The OnRejected callback in AddRateLimiter is where you fix all of this at once: a structured RFC 9457 Problem Details body, a machine-readable Retry-After header, and a structured log event — without logging any sensitive values from the request.
builder.Services.AddRateLimiter(options =>
{
options.RejectionStatusCode = StatusCodes.Status429TooManyRequests;
// ── OnRejected: runs every time a request is denied a permit ─────────
// This callback is shared across ALL named policies registered in this
// AddRateLimiter call. If you need policy-specific rejection bodies,
// read the policy name from httpContext.GetEndpoint()?.Metadata.
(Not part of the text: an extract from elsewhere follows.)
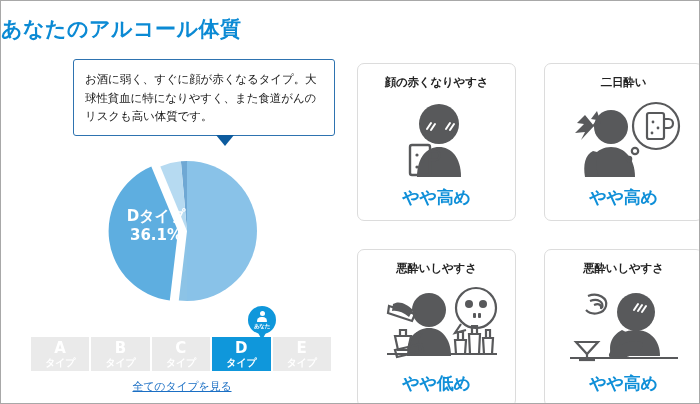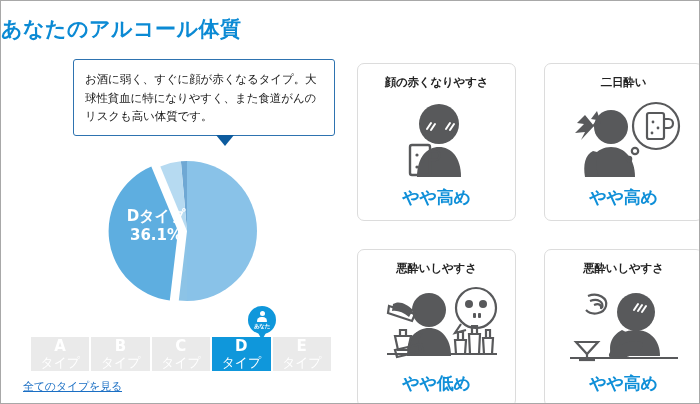"タイプ" .type-sub { font-size: 13px -> 10px; font-weight: normal -> bold }
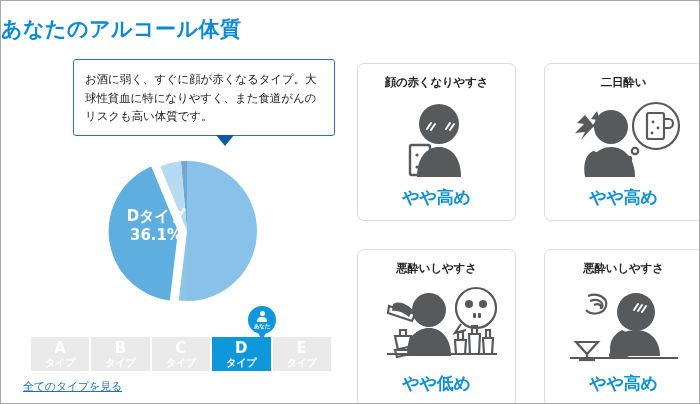"全てのタイプを見る" .all-types-link { text-align: none -> center }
options.OnRejected = async (context, cancellationToken) =>
{
var httpContext = context.HttpContext;
var response = httpContext.Response;
response.StatusCode = StatusCodes.Status429TooManyRequests;
response.ContentType = "application/problem+json";
// ── Retry-After header ────────────────────────────────────────────
// The lease exposes RetryAfter metadata when the algorithm can
// calculate it — Fixed Window and Sliding Window always can.
// Token Bucket and Concurrency Limiter may return TimeSpan.Zero
// if they cannot determine a safe retry interval.
if (context.Lease.TryGetMetadata(MetadataName.RetryAfter, out var retryAfter)
&& retryAfter > TimeSpan.Zero)
{
// Retry-After header value: integer seconds (RFC 7231)
response.Headers["Retry-After"] = ((int)retryAfter.TotalSeconds).ToString();
}
// ── RFC 9457 Problem Details response body ────────────────────────
var retryAfterSeconds = context.Lease.TryGetMetadata(
MetadataName.RetryAfter, out var ra) && ra > TimeSpan.Zero
? (int?)((int)ra.TotalSeconds)
: null;
await response.WriteAsJsonAsync(new
{
type = "https://tools.ietf.org/html/rfc6585#section-4",
title = "Too Many Requests",
status = 429,
detail = "You have exceeded the allowed request rate. "
+ "Please wait before retrying.",
retryAfterSeconds
// Do NOT include the partition key or any request header values here —
// API keys, IPs, and user IDs should not appear in error response bodies.
}, cancellationToken: cancellationToken);
// ── Structured log event ──────────────────────────────────────────
// Log the rejection for observability — method, path, and IP only.
// Never log: Authorization headers, X-Api-Key values, query strings
// that might contain tokens, or cookie values.
var logger = httpContext.RequestServices
.GetRequiredService()
.CreateLogger("RateLimiting");
logger.LogWarning(
"Rate limit exceeded: {Method} {Path} from {RemoteIp} — RetryAfter {RetryAfterSeconds}s",
httpContext.Request.Method,
httpContext.Request.Path,
httpContext.Connection.RemoteIpAddress,
retryAfterSeconds?.ToString() ?? "unknown");
};
// Register your named policies below (fixed, sliding, per-user, etc.)
});
// ── What the client receives ──────────────────────────────────────────────
//
// HTTP/1.1 429 Too Many Requests
// Content-Type: application/problem+json
// Retry-After: 37
//
// {
// "type": "https://tools.ietf.org/html/rfc6585#section-4",
// "title": "Too Many Requests",
// "status": 429,
// "detail": "You have exceeded the allowed request rate. Please wait before retrying.",
// "retryAfterSeconds": 37
// }
//
// The Retry-After header is machine-readable — HttpClient's Polly retry
// policies, Axios interceptors, and the requests library all support
// reading it automatically to implement compliant back-off behaviour.
// The JSON body follows RFC 9457 for structured error handling in client code.
The OnRejected callback is not optional in a production API. It is the contract between your rate limiter and every client developer who integrates with your API. A callback that sets the status code, writes a structured body, and emits a Retry-After header takes fifteen minutes to implement and eliminates an entire category of integration friction — clients that retry immediately on 429, causing a retry storm, are almost always doing so because your API gave them no other guidance.